*** DATA FOR REVIEW Section Begins ***

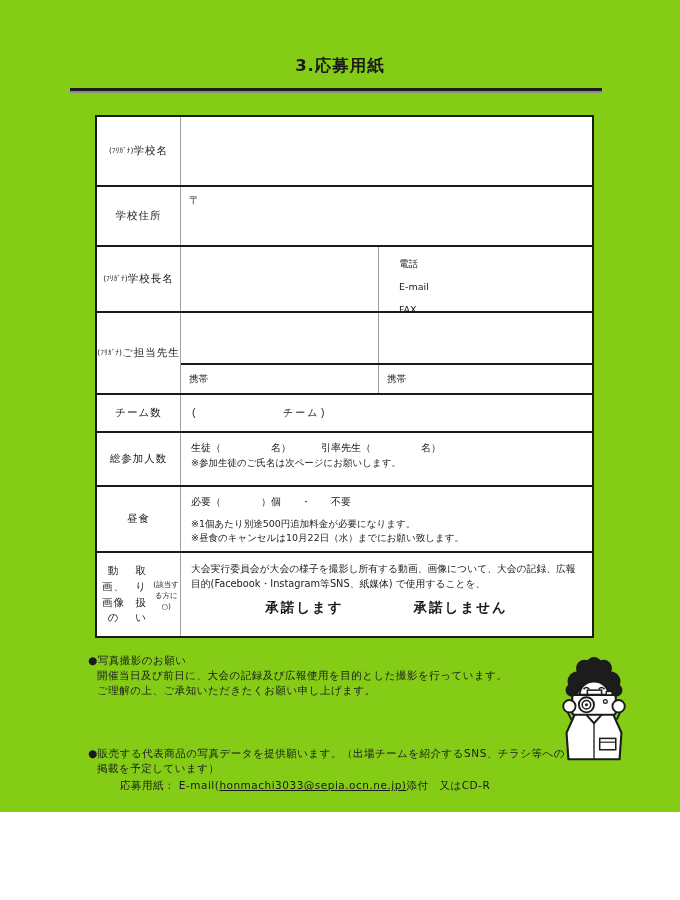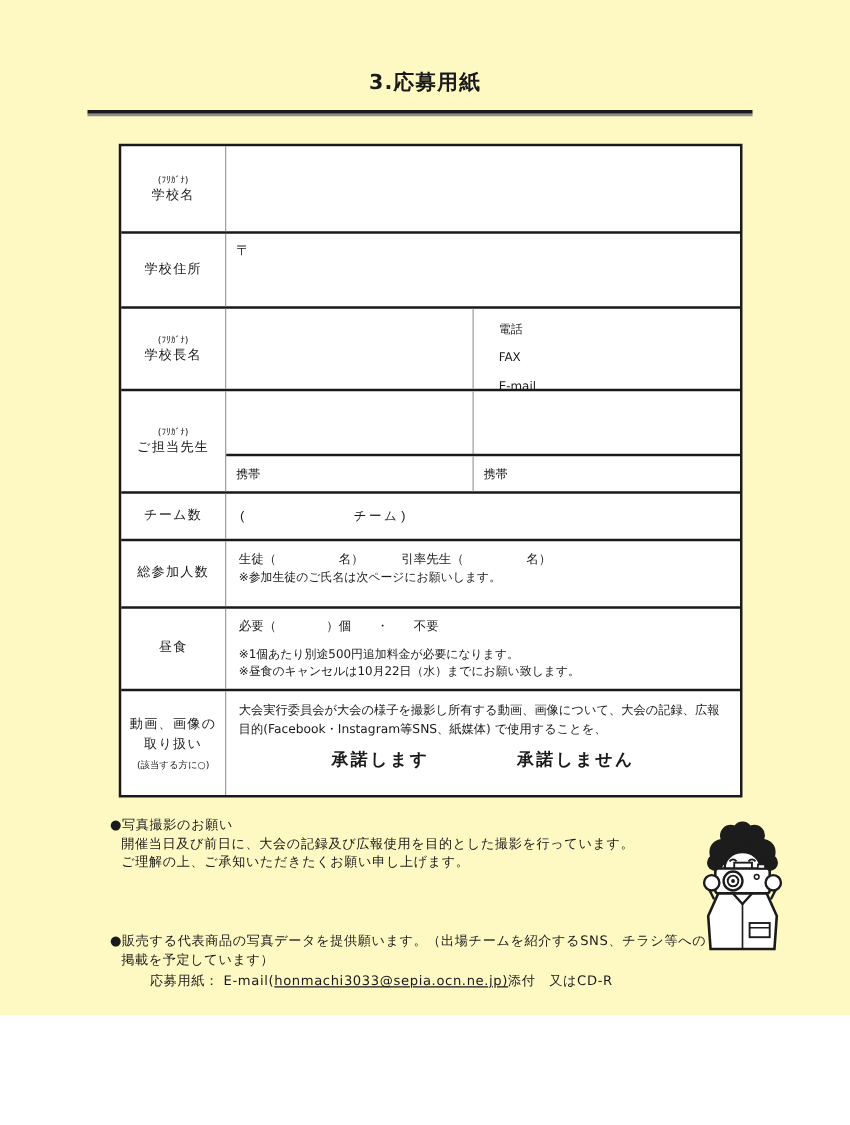"3.応募用紙" .page { background: #fef9c3 -> #84cc16 }
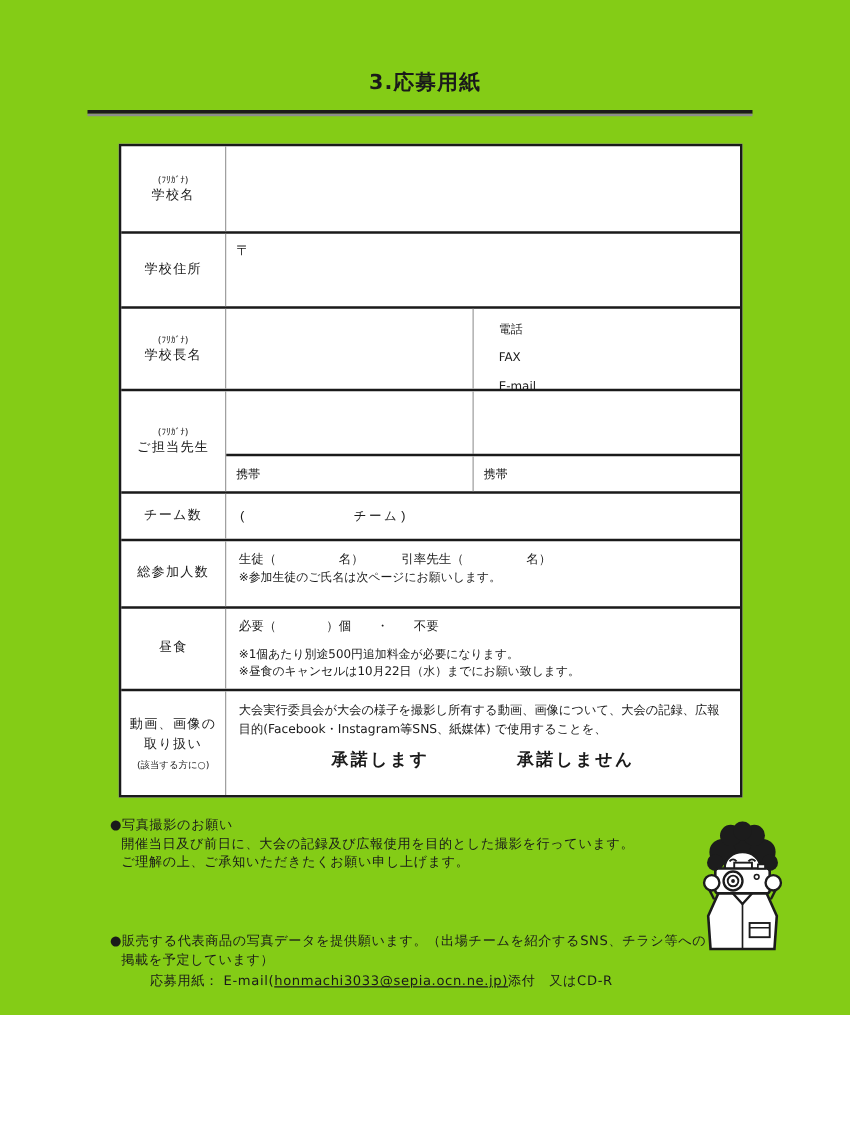"(ﾌﾘｶﾞﾅ)" .lbl-cell { flex-direction: column -> row }
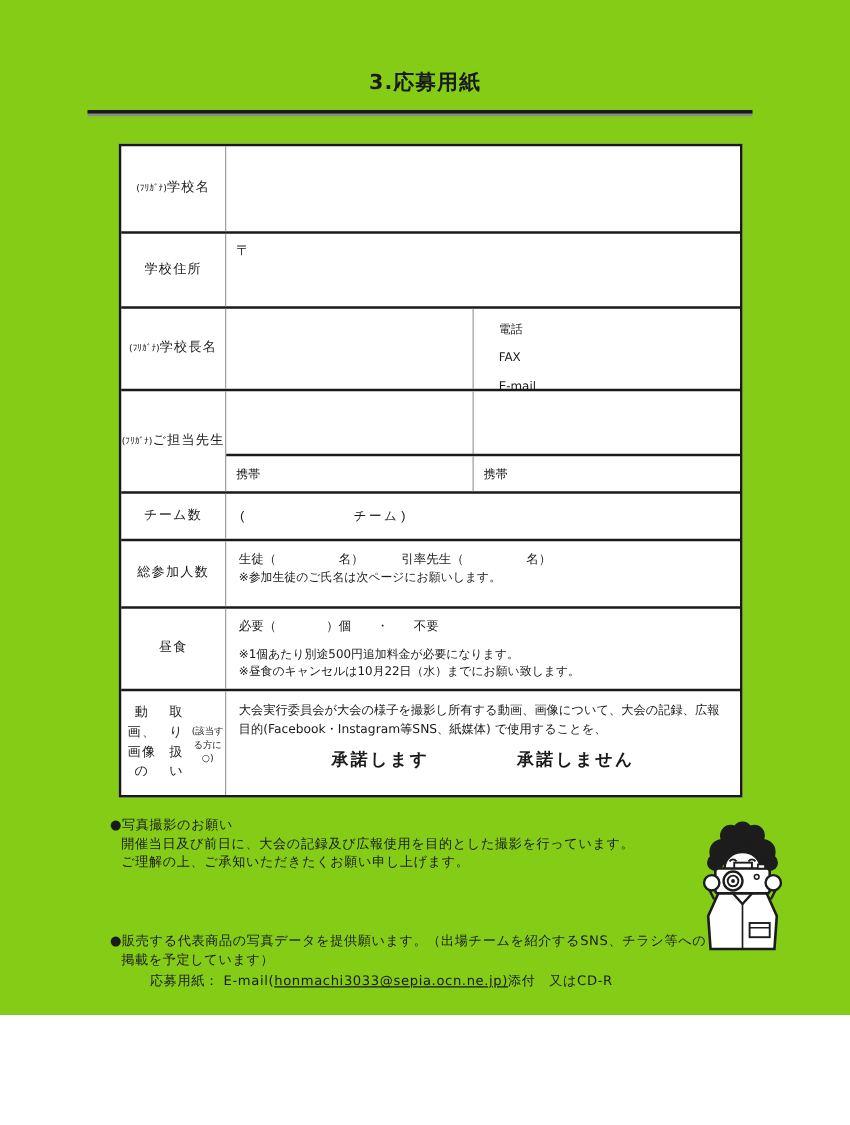"FAX" div { order: before "E-mail" -> after "E-mail" }
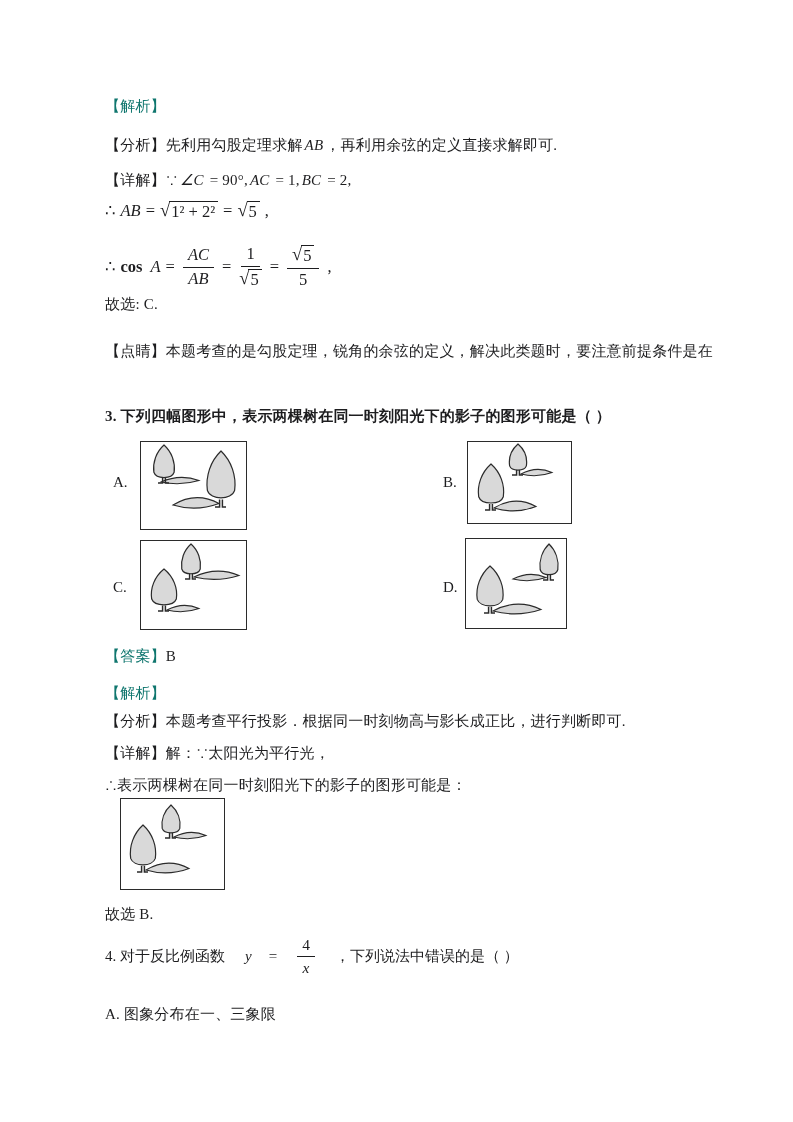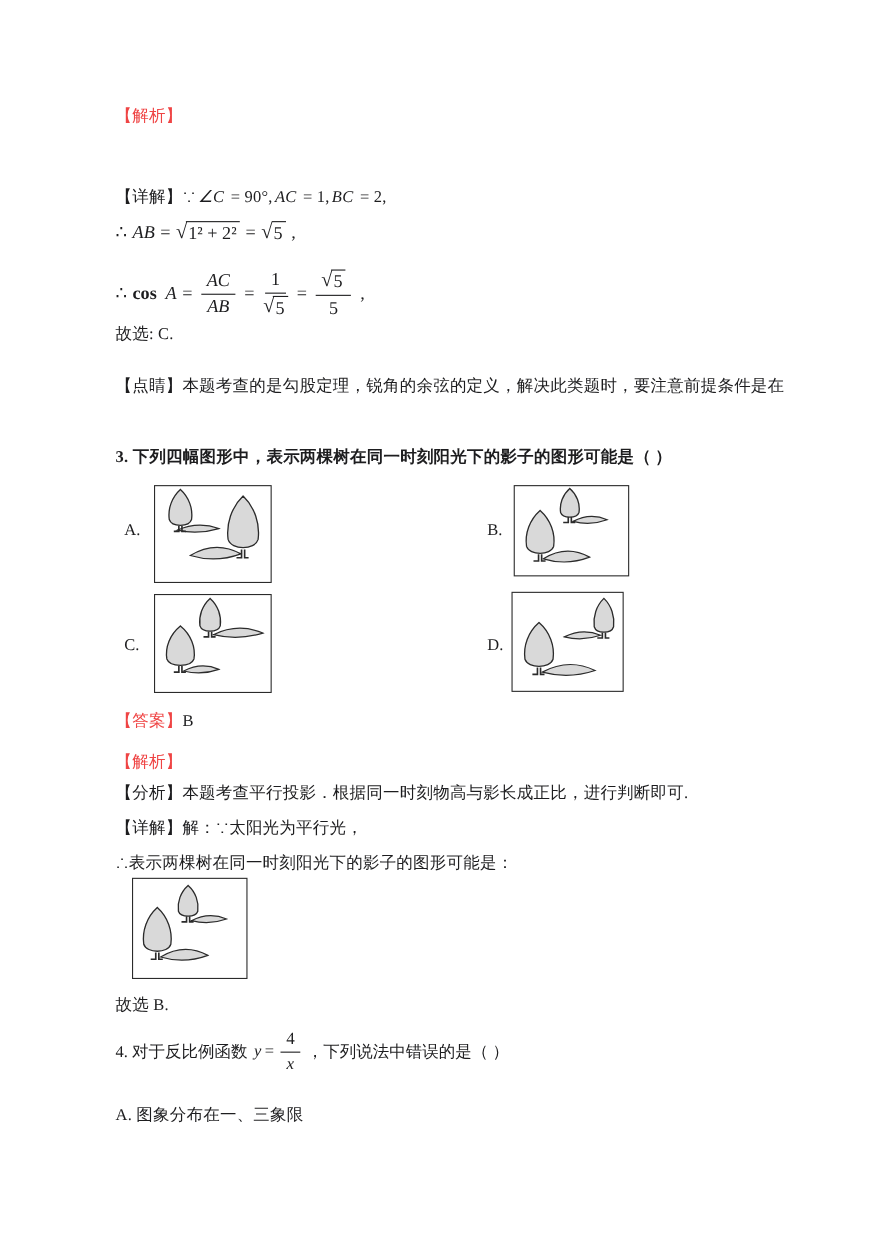"【解析】" .blue { color: #ef4444 -> #0f766e }
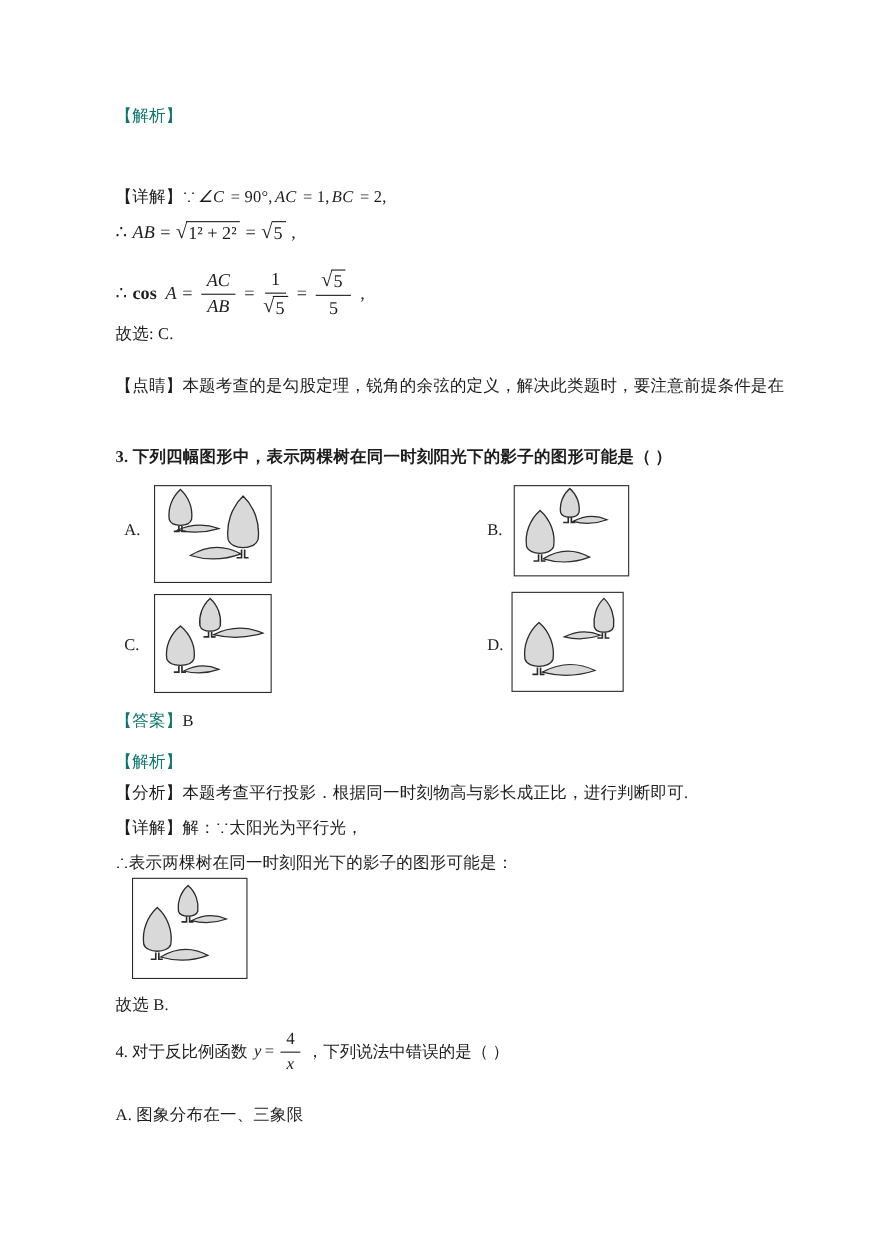"【分析】先利用勾股定理求解 AB ，再利用余弦的定义直接求解即可." div.line { html: none -> <div><span>【分析】先利用勾股定理求解</span><span>AB</span><span>，再利用余弦的定义直接求解即可.</span></div> }
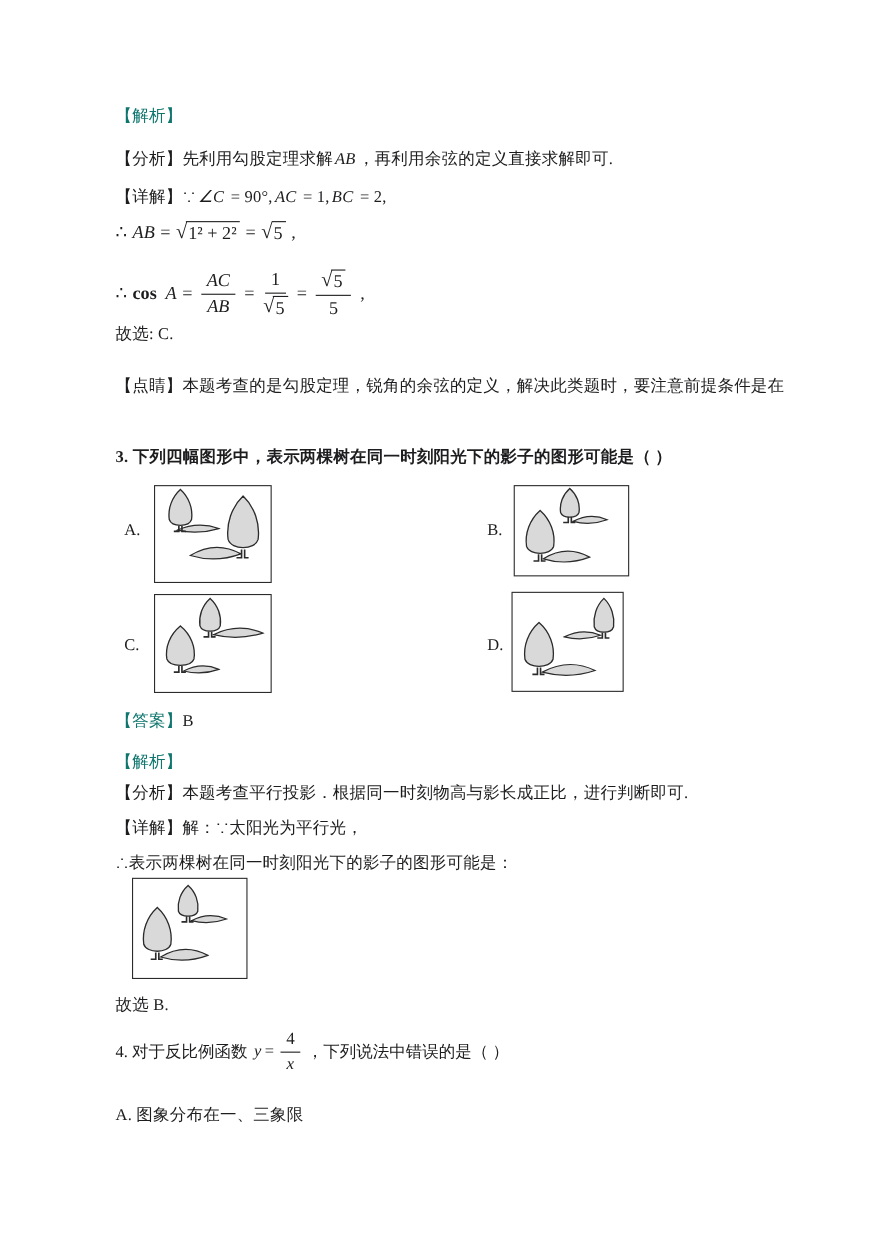"4. 对于反比例函数" div.formula { gap: 3px -> 17px }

*** DATA FOR REVIEW Section Ends ***

--- AIM OF THE TASK ---
Repeat every record above exactly. The pictures do not belong in the copy.

--- WRITTEN SOLUTION ---
"3.応募用紙" .page { background: #fef9c3 -> #84cc16 }
"(ﾌﾘｶﾞﾅ)" .lbl-cell { flex-direction: column -> row }
"FAX" div { order: before "E-mail" -> after "E-mail" }
"【解析】" .blue { color: #ef4444 -> #0f766e }
"【分析】先利用勾股定理求解 AB ，再利用余弦的定义直接求解即可." div.line { html: none -> <div><span>【分析】先利用勾股定理求解</span><span>AB</span><span>，再利用余弦的定义直接求解即可.</span></div> }
"4. 对于反比例函数" div.formula { gap: 3px -> 17px }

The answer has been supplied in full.